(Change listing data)
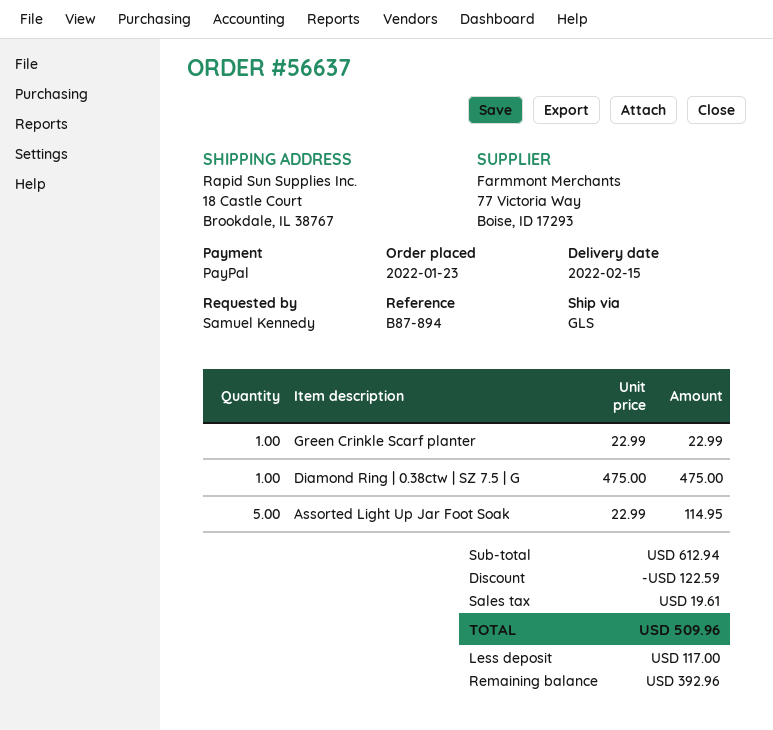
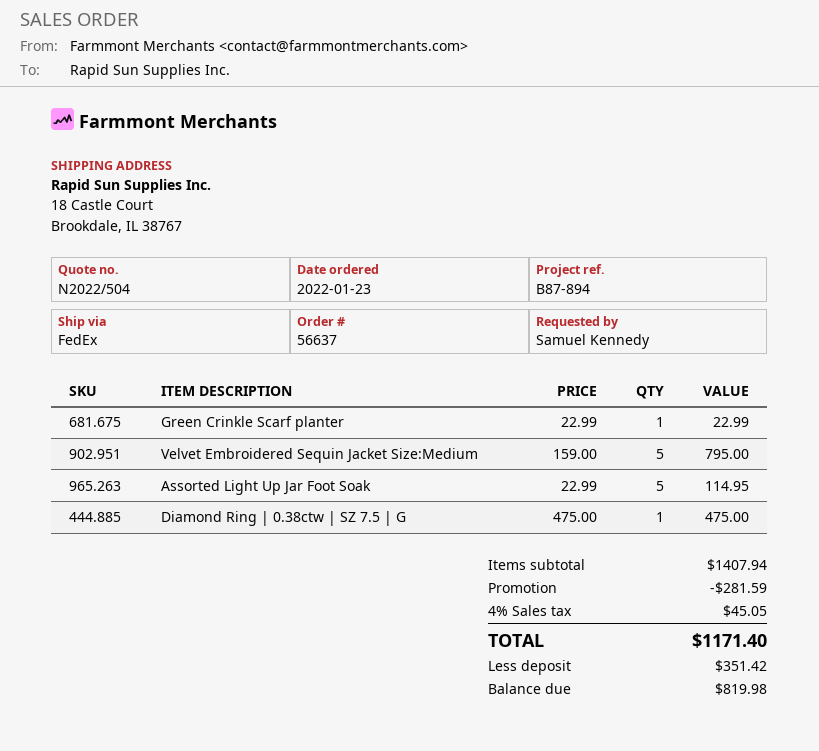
shipping method: GLS -> FedEx
Velvet Embroidered Sequin Jacket Size:Medium: none -> 5 x 159.00 = 795.00
subtotal: 612.94 -> 1407.94
discount: 122.59 -> 281.59
tax: 19.61 -> 45.05
total: 509.96 -> 1171.40
deposit: 117.00 -> 351.42
balance: 392.96 -> 819.98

Work order =>
All lines from the one containing "total: 509.96 -> 1171.40" through the final line of the records above are to be set down exactly, and no other line is to appear.

Solution to this exercise =>
total: 509.96 -> 1171.40
deposit: 117.00 -> 351.42
balance: 392.96 -> 819.98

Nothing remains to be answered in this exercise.